AND just because I love a challenge, and because I love WWII-era technology, AND because I believe pencils should express their pithiness via hot foil, I tested my fire-extinguisher and will try my hand at this: (I @#!$-ing <3 Zeichen Press.)
My mom told me that my classmates only teased me because they were jealous.
Who could blame them?? LOOK AT ME. That’s a REAL Guinnea Sax dress and ivory blouse.
Speaking of jealousy…
Millie got a new dog bed and we overheard her begging Tib to move over but Tib completely ignored her. We told Millie not to worry because Tib is just jealous of her because she doesn’t have a uterus and Millie does. TAKE THAT, TIB.
Never one to miss subtle innuendo, I observed the falling snow while Jen feverishly printed and concluded that it is almost time for the No Coast Show!Or almost time for Millie’s seasonal grooming. We spoil her!
Before Zeichen Press (BZP) took over my life, I homeschooled my three children and when the snow fell I amused myself by forcing them to complete arbitrary projects.
But now that they are older I am forced to amuse myself by creating greeting cards. Oh, the humanity…
The other day my uncle posted a photo on Facebook of my great grandpa and, once again, I was forced to amuse myself. But this time via photoshop.
Is that your eldest on the right?? YES. Fingers crossed he doesn’t meet the same demise! (Death-by-train-while-walking-on-the-tracks.)
Oh, and if you follow Instagram AT ALL, you would know that Magers & Quinn and Zeichen Press are having a love-fest.
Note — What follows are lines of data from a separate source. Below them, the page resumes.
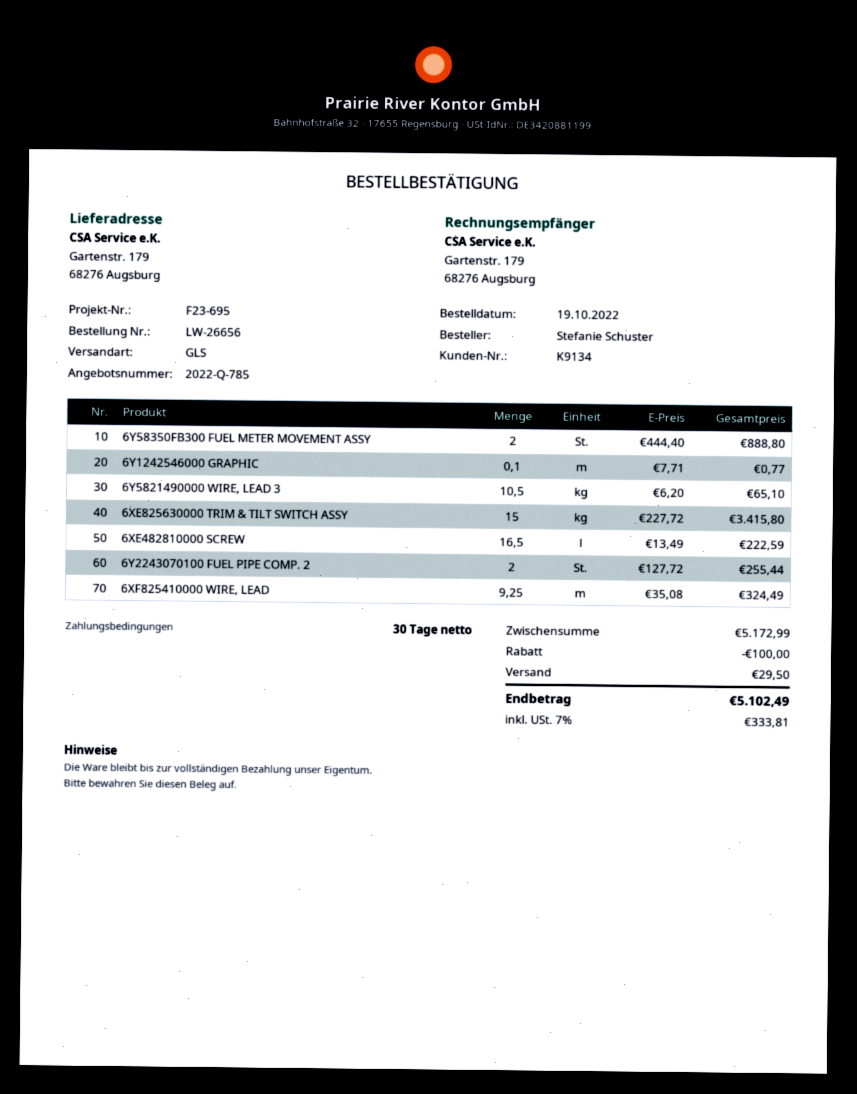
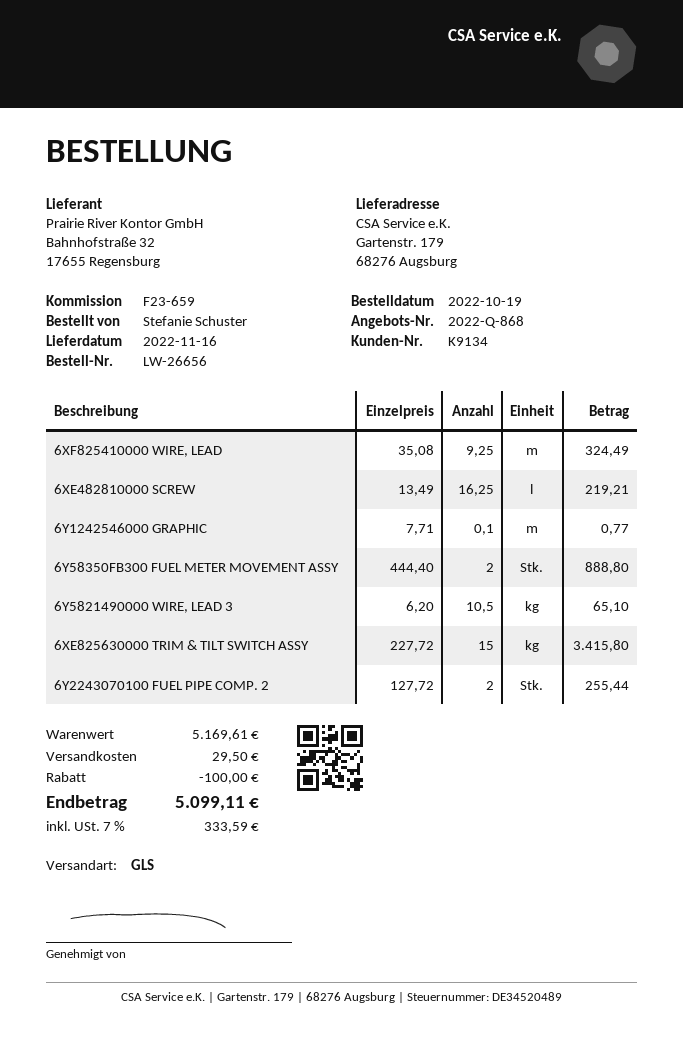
quote number: 2022-Q-785 -> 2022-Q-868
reference: F23-695 -> F23-659
6XE482810000 SCREW: 16.5 x 13.49 = 222.59 -> 16.25 x 13.49 = 219.21
subtotal: 5172.99 -> 5169.61
tax: 7% = 333.81 -> 7% = 333.59
total: 5102.49 -> 5099.11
See you at the Midtown Global Market December 7th or 8th! (OR BOTH, YOU HARDCORE CRAFT CONNOISSEUR.)
Winter was saving one last blizzard for the weak but I escaped by hiding under the bed and burying my face in my hands.
I’m not into conspiracies but as soon as I paid my taxes, the sun came out and it was time (for Jen and the Intern) to print and for us to choose paper and envelope colors. Tib the Cat just wanted to be part of it but the Intern held her back with a freshly printed card while we convinced her to not show fear because as soon as Tib senses fear, she attacks.
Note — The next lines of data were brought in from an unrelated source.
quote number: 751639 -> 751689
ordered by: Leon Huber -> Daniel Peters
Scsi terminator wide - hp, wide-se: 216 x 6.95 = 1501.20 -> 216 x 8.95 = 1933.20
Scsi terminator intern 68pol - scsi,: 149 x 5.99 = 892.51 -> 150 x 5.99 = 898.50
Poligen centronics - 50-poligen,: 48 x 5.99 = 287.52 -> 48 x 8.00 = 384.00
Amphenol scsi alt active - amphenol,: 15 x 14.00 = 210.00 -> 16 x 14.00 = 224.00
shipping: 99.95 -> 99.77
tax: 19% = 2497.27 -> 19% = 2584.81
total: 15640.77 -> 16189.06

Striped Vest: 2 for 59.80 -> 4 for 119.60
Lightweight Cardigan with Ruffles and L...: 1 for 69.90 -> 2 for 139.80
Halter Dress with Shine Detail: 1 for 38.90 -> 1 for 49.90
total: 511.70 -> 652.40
We watched one woman take control of the situation. It was pretty amazing.
AND THEN, another amazing thing happened…
I donned my favorite costume (a witch) and redesigned a card with the help of the Zeichen Press Team: (Millie, Tib, and Dinah. I’M KIDDING!) Jen and the Project Manager aka The Intern!
I asked them to also put on costumes and despite their icy stares, I know they love me.)
Here’s the card: Coming this Spring to a shop near you!
I heard (via Facebook) we had a lot of snow last week but I don’t know what to believe because I locked myself in my bedroom and closed the… how do you say?? Blankets… on the windows?? Oh, BLINDS. Sunshine and warm weather only leads to selfish behavior and I’d much rather spend my days emailing Jen and the Intern about the Spring release and organizing my tax documents. Spoiler Alert: we chose 12 cards and my tax guy wept with joy when he received my paperwork. (But through his tears, he mumbled something about me being second to none.)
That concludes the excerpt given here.